Qualche minuto più tardi eravamo finalmente all’interno dell’edificio – il fiatone a farci compagnia. Avevo tirato un respiro profondo con la speranza di recuperare ossigeno non smettendo, neanche per un attimo, di guardare da una parte all’altra di quel posto immenso alla ricerca della mostra così speciale di cui il mio papà mi aveva parlato.


Mi morsi il labbro inferiore costringendomi a darmi un contegno e non sembrare una di quelle bambine impazienti – avevo pur sempre appena compiuto sei anni. Sollevai, così, lo sguardo verso mio padre cercando di sembrare completamente normale e, allo stesso tempo, fargli capire che doveva comunque sbrigarsi. Il risultato doveva essere stata una faccia davvero buffa perché lui aveva finito per sorridere divertito. Roteai gli occhi al cielo, prima di sentire il pavimento mancarmi sotto ai piedi quando fui presa in braccia da lui che, senza scomodarsi più di tanto, decise finalmente di muoversi.
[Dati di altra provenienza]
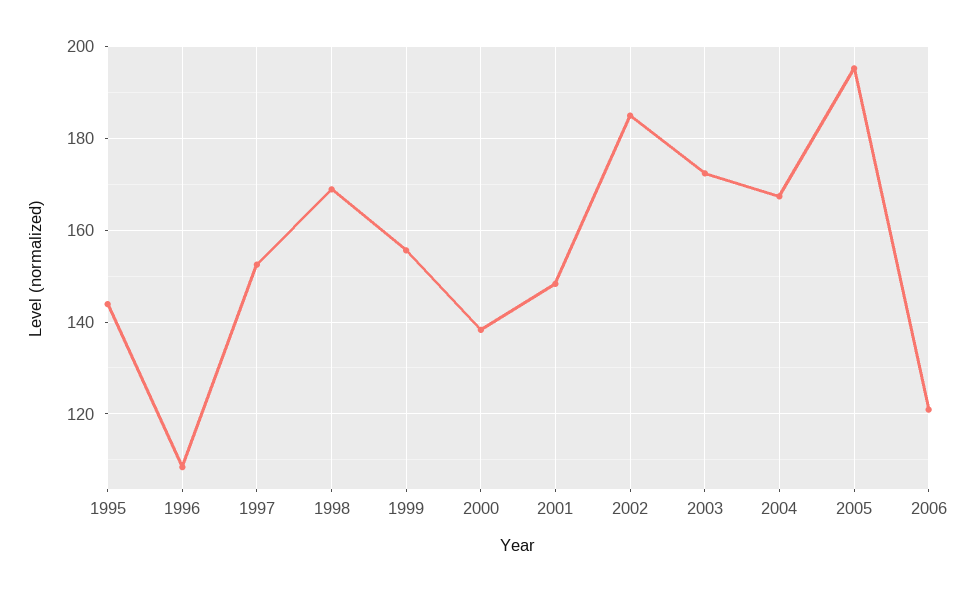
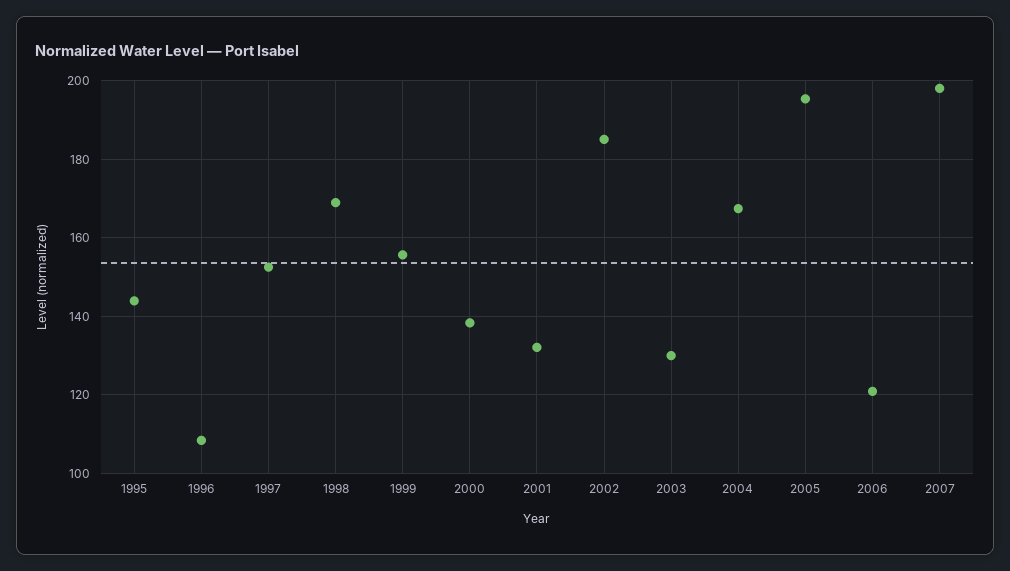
2001: 148 -> 132
2003: 172 -> 130
2007: none -> 198

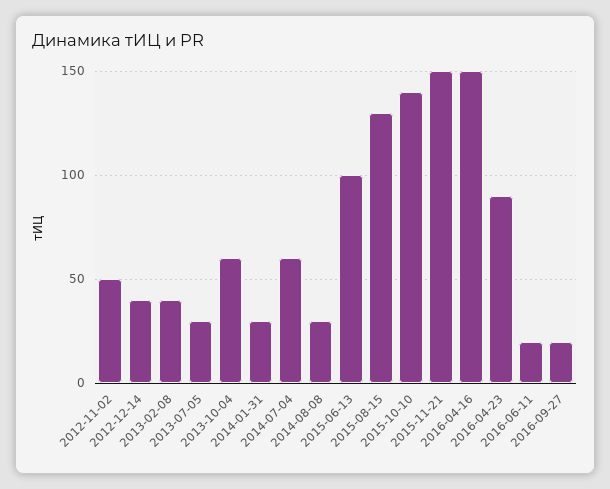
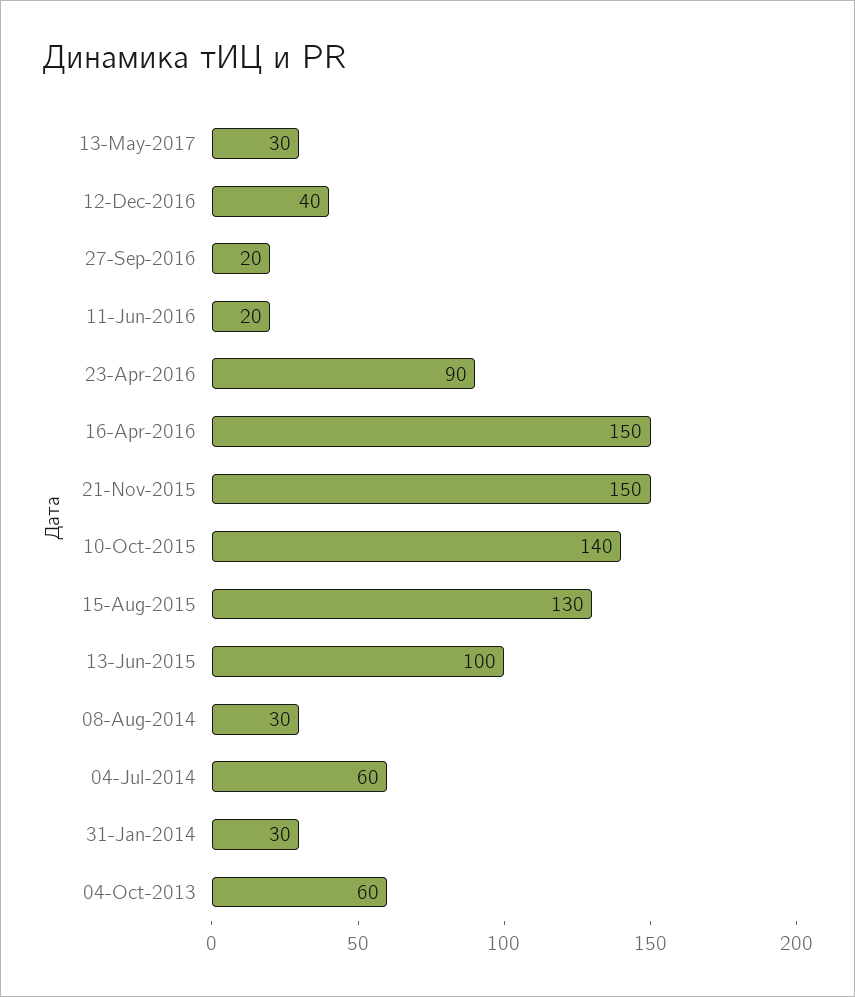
2012-11-02: 50 -> none
2012-12-14: 40 -> none
2013-02-08: 40 -> none
2013-07-05: 30 -> none
13-May-2017: none -> 30
12-Dec-2016: none -> 40

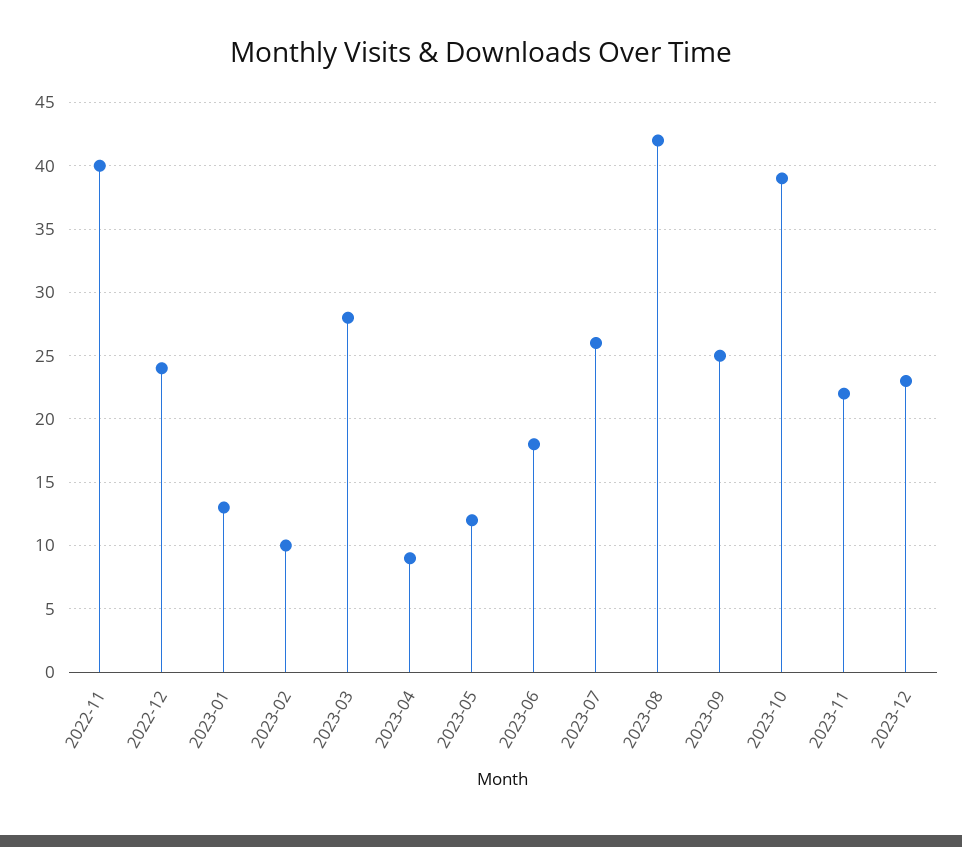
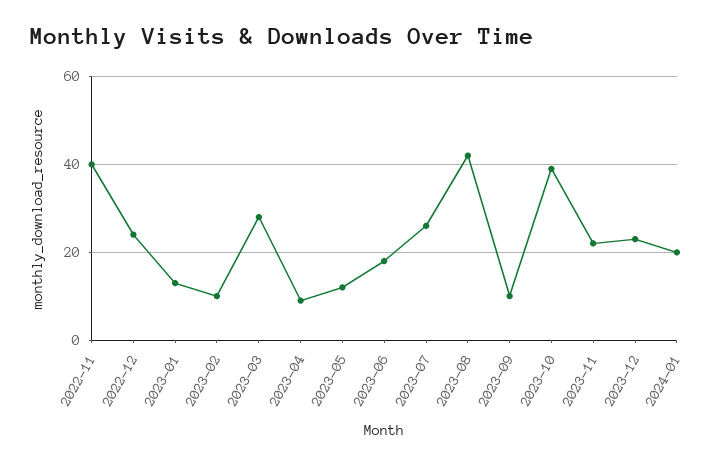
2023-09: 25 -> 10
2024-01: none -> 20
Fu qualcosa di istintivo finire per accoccolarmi contro di lui e respirare quel profumo che sapeva tanto di buono, di pino e del mio papà. Era il profumo che gli avevamo regalato con la mamma durante l’ultimo Natale. Lo aveva fatto scegliere a me, perché era arrivato il momento che iniziassi a capire come prendermi cura di lui – aveva detto – nel caso in cui lei non fosse stata nei paraggi. Peccato che non avesse avuto il tempo di dirmi tutto nei minimi dettagli. Avrei dovuto improvvisare da lì in avanti, pensai e istintivamente mi strinsi ancora di più alla sua maglietta blu scuro.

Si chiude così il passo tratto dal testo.